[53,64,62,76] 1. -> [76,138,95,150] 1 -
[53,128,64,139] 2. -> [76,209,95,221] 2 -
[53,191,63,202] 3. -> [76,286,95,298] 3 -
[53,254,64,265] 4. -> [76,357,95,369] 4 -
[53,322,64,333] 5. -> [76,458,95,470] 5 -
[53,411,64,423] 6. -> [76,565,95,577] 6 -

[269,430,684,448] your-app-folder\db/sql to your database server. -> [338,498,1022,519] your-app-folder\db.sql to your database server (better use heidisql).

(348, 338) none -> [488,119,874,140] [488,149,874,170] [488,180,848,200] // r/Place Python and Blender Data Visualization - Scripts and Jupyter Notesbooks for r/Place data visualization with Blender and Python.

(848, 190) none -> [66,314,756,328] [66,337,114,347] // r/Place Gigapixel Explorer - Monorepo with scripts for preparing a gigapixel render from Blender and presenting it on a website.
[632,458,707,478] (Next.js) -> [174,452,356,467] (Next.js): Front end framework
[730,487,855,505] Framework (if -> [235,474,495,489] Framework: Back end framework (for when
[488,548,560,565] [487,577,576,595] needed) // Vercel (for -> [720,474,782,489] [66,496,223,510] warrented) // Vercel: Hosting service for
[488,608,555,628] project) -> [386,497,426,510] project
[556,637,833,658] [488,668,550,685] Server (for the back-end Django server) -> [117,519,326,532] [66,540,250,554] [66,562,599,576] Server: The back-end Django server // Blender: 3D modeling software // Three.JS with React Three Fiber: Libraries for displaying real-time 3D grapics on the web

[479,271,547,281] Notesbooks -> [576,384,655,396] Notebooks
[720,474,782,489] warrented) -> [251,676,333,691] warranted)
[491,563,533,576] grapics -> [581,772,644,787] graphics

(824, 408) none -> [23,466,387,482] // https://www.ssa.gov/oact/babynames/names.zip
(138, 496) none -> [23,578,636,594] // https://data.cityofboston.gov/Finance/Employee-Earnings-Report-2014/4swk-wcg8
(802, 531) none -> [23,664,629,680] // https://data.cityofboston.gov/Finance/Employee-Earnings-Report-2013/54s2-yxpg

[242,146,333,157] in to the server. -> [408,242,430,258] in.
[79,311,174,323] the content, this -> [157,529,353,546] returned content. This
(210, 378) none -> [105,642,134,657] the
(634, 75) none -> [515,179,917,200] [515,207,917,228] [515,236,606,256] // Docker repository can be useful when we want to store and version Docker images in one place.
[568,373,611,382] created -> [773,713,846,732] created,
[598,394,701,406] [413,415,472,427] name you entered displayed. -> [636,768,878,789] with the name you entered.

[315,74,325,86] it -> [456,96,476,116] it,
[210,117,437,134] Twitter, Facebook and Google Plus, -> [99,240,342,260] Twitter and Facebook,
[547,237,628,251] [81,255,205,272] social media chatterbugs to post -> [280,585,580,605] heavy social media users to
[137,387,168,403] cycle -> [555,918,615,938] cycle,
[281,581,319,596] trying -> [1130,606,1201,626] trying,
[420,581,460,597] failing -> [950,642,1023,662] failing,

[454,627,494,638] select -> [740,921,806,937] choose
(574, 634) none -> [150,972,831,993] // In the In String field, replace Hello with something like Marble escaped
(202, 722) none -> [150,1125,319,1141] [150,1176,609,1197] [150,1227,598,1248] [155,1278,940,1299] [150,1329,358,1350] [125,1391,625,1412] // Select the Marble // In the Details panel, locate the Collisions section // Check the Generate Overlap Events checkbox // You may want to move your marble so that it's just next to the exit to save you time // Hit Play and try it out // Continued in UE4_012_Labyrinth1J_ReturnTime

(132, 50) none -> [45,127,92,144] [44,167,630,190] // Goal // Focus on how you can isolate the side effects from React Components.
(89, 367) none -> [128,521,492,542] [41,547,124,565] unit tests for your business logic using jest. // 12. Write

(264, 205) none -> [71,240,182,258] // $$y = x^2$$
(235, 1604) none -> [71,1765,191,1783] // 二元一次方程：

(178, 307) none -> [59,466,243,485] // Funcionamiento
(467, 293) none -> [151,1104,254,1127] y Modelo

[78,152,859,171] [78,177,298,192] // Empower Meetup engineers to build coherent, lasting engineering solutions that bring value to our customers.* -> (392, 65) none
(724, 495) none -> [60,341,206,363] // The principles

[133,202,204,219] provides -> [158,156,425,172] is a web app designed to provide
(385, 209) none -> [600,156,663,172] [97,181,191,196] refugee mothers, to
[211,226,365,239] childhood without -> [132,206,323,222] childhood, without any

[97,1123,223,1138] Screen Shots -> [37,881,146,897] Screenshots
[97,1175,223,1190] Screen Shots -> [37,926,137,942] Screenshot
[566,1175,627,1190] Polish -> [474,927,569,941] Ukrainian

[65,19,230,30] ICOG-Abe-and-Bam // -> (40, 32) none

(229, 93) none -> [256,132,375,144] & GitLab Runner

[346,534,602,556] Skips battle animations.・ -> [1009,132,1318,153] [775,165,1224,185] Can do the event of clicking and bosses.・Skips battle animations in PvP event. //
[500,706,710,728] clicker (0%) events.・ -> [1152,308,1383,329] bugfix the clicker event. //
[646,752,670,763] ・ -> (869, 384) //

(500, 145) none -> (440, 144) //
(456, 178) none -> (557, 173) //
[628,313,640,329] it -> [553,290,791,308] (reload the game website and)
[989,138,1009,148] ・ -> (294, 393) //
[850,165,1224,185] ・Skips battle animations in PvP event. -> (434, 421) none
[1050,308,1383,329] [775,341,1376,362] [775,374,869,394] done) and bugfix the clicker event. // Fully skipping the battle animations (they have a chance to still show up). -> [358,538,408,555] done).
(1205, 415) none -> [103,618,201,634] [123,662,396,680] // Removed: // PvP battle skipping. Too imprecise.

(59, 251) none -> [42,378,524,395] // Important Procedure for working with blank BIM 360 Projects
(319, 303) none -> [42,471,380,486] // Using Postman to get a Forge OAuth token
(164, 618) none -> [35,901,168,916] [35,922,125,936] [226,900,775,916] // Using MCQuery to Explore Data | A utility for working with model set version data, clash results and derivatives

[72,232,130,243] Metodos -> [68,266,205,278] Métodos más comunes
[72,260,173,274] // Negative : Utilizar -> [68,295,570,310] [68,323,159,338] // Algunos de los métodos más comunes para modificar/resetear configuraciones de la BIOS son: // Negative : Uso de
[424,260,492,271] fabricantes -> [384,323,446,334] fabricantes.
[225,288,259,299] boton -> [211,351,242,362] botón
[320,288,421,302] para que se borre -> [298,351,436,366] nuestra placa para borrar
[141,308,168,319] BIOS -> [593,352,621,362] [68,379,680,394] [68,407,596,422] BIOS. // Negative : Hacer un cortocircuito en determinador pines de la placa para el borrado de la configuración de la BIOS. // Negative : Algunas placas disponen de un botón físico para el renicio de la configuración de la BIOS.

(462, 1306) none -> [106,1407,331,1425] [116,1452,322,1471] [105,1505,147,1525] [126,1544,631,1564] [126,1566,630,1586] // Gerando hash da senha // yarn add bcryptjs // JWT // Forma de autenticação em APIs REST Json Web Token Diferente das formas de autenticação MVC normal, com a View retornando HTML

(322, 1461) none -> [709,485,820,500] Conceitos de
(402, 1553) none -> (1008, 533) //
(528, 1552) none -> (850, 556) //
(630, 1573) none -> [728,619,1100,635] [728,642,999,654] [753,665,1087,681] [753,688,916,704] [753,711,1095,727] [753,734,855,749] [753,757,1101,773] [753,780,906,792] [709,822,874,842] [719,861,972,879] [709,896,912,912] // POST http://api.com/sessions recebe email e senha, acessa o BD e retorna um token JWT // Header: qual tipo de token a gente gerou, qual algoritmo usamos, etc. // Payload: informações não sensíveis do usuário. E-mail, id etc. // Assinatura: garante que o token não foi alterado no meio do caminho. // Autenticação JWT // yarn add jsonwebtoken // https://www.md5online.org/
- - -
Task directions:
Wherever the word "cityofboston" occurs in a line of the listing, copy that line.

Reply to the task:
(138, 496) none -> [23,578,636,594] // https://data.cityofboston.gov/Finance/Employee-Earnings-Report-2014/4swk-wcg8
(802, 531) none -> [23,664,629,680] // https://data.cityofboston.gov/Finance/Employee-Earnings-Report-2013/54s2-yxpg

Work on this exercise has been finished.